Younger traders (in terms of age) tend to tolerate higher risk, be less patient and in general, are attracted to quicker gains. This ultimately leads to shorter-term trading. It is a common belief, even among advanced traders, that taking more trades automatically leads to more profits. Reality proves that successful traders are often the patient ones.
Goals and expectations can also ruin you as a trader. It is vital to have realistic goals and expectations, especially in the beginning of your career. Numbers like 50% a month, 100% a month should not be on your agenda. The very first thing you MUST learn as a trader, is how to protect your capital and not lose, profits will follow accordingly.
Emotions and Risk Limits
It is advisable to include in your trading plan a Risk Profile. Many traders make the mistake of entering a trade without understanding how much they risk, and how much they expect in return. They just trade because they believe something will move up or down, or even worse, because someone else said it will…
Here is a simple example of how your risk profile might look:
- Risk per trade – 0.5%
- Risk per day – 2%
- Risk per week – 3%
- Risk per month – 5%
(Sample numbers only – it’s not a recommendation for action)

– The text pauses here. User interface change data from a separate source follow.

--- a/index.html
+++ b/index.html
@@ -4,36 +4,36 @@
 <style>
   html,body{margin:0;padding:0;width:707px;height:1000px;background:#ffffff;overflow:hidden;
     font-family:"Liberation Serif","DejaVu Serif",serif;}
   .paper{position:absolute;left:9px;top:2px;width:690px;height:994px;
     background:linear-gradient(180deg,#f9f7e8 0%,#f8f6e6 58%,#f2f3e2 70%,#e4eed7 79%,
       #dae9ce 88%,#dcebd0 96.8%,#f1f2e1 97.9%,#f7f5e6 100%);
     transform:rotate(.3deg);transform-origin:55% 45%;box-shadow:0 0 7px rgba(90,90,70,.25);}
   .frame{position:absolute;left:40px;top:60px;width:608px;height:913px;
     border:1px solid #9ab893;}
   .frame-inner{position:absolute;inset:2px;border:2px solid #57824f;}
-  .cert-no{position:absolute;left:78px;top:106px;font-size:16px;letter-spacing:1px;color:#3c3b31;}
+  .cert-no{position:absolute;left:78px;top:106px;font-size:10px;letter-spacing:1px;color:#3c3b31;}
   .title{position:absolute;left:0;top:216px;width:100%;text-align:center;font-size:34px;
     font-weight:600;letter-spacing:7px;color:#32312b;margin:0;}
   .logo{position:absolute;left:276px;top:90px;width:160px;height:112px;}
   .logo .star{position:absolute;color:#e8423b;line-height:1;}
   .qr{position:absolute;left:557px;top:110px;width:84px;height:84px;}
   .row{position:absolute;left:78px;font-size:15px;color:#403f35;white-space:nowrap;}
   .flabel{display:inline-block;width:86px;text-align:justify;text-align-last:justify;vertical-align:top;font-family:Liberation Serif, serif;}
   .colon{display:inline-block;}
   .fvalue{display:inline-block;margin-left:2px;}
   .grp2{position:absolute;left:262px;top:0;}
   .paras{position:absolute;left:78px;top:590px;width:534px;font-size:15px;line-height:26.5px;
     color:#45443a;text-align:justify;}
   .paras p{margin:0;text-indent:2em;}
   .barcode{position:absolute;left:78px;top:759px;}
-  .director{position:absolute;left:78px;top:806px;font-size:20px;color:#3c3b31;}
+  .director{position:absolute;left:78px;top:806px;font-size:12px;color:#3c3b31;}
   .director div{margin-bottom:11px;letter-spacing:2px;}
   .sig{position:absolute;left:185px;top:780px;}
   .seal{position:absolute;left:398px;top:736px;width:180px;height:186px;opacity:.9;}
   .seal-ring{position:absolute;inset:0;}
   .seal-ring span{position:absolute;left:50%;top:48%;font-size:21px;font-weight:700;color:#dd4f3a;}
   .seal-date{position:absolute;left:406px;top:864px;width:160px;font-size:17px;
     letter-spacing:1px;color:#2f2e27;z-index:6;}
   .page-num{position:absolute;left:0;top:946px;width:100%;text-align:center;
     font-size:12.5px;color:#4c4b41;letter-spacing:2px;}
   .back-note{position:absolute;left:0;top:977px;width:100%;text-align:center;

This kind of risk profiling is effective for multiple reasons. First of all, you know how much you can lose at any given moment. That takes some pressure off, especially for day traders.

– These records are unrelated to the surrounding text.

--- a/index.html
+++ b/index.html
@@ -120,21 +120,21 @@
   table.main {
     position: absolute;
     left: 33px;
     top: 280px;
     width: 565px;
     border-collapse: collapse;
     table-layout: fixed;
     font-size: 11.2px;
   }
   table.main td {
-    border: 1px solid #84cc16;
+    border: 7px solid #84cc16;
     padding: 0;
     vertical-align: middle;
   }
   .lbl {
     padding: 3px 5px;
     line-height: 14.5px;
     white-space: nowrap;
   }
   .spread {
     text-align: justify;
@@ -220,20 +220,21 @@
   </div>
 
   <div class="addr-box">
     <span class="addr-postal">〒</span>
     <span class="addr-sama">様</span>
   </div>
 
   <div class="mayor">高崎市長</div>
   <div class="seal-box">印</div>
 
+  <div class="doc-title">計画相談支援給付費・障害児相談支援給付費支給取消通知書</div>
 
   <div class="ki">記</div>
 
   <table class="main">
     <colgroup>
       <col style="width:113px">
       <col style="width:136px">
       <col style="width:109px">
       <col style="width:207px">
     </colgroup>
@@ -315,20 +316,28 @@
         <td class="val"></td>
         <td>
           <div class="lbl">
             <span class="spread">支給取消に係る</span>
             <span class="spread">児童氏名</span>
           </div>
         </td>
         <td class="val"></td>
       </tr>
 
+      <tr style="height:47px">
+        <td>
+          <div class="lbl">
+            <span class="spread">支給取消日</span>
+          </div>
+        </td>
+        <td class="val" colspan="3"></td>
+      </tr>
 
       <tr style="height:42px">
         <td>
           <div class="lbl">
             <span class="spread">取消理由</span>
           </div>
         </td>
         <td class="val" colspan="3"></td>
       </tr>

You know that you are limited to a maximum of 4 loses today (according to the numbers in the example above, where you risk 0.5% per trade and allow max risk of 2% per day).

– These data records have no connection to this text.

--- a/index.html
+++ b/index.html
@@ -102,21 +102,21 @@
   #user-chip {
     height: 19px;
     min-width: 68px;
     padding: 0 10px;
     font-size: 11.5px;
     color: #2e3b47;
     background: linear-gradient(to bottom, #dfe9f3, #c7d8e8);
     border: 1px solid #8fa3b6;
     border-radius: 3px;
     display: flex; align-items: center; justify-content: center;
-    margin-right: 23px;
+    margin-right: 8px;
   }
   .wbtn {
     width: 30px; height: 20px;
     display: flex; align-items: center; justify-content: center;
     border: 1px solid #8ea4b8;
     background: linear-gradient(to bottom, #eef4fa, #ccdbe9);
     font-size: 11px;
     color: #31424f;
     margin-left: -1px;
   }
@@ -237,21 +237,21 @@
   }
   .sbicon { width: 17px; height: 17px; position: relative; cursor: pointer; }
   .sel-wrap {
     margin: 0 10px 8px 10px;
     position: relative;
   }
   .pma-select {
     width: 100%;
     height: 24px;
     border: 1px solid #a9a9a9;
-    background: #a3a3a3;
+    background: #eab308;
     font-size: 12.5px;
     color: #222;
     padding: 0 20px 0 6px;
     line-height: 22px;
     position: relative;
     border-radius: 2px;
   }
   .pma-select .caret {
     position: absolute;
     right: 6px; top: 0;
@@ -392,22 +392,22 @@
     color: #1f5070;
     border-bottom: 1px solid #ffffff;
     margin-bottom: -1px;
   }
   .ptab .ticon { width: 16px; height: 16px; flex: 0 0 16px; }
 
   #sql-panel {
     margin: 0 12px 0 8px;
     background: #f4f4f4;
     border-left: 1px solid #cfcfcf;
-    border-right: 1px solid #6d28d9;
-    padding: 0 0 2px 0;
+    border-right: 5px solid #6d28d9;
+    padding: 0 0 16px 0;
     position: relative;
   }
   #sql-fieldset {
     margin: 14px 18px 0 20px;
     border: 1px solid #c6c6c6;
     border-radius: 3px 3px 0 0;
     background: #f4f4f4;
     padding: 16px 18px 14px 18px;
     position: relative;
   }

This kind of risk profiling has another critical aspect. It keeps your drawdown under control, and drawdown even though it is a necessity, it could ruin you psychologically and emotionally.
Let’s take a look at the following table below. It shows us how much we will need to gain, in order to get back to break-even (no profit, no loss) after a losing period.
The numbers speak for themselves. The more you lose in %, the MORE you’ll have to gain back just to return to break even.
“If you find yourself in a hole, and you want out, stop digging!”
Not being consistent in your risk is another common mistake. If you change your risk per trade constantly you will not get far.
Many traders that had a winning streak of few trades, get their confidence skyrocketing and then take much bigger risks. Of course, at that stage losses will occur and they will find themselves with bigger losses than the profits they did before.
Another common mistake is – Not using a stop loss at all!
Not limiting your risk is a recipe for failure. If you don’t limit your risk, you may find yourself in real trouble.
Risk Reward Ratio
You invest (risk) $1 (for example) and you expect to win $2. This is what risk-reward ratio is about. How much are you willing to risk and what is your potential gain of this investment. This is another crucial part of your trading plan. Having a positive risk-reward ratio is highly recommended. Unfortunately, many traders do vice versa. Risk more than they expect in return. It’s a guaranteed recipe to failure.
As you probably already know, in forex we trade in pairs. There is a phenomenon called correlation among the pairs. Translated in simple words – when 1 pair is moving higher, the other will follow and do almost the same. That would be a positive correlation. On the other hand, would be negative. This means that if pair X is moving higher, pair Z would be moving lower.
So why are we talking about correlations?
Imagine you trade 0.5% per trade. You got your entry on pair X and you are happily waiting for the trade to develop. However, another entry appears on pair Y which is strongly correlated to pair X. If you trade this one as well, you are going to double the exposure. In essence, you will be trading pair X with 1% instead of 0.5 %. A very common behaviour in the GBP pairs for example. Usually, they form the same structures and the same setups. Keep that in mind next time you are planning to open multiple trades simultaneously. Don’t overexpose yourself to the same currency/instrument in different variations. It might turn sweet if you are right, but if you are wrong – it will turn very bitter.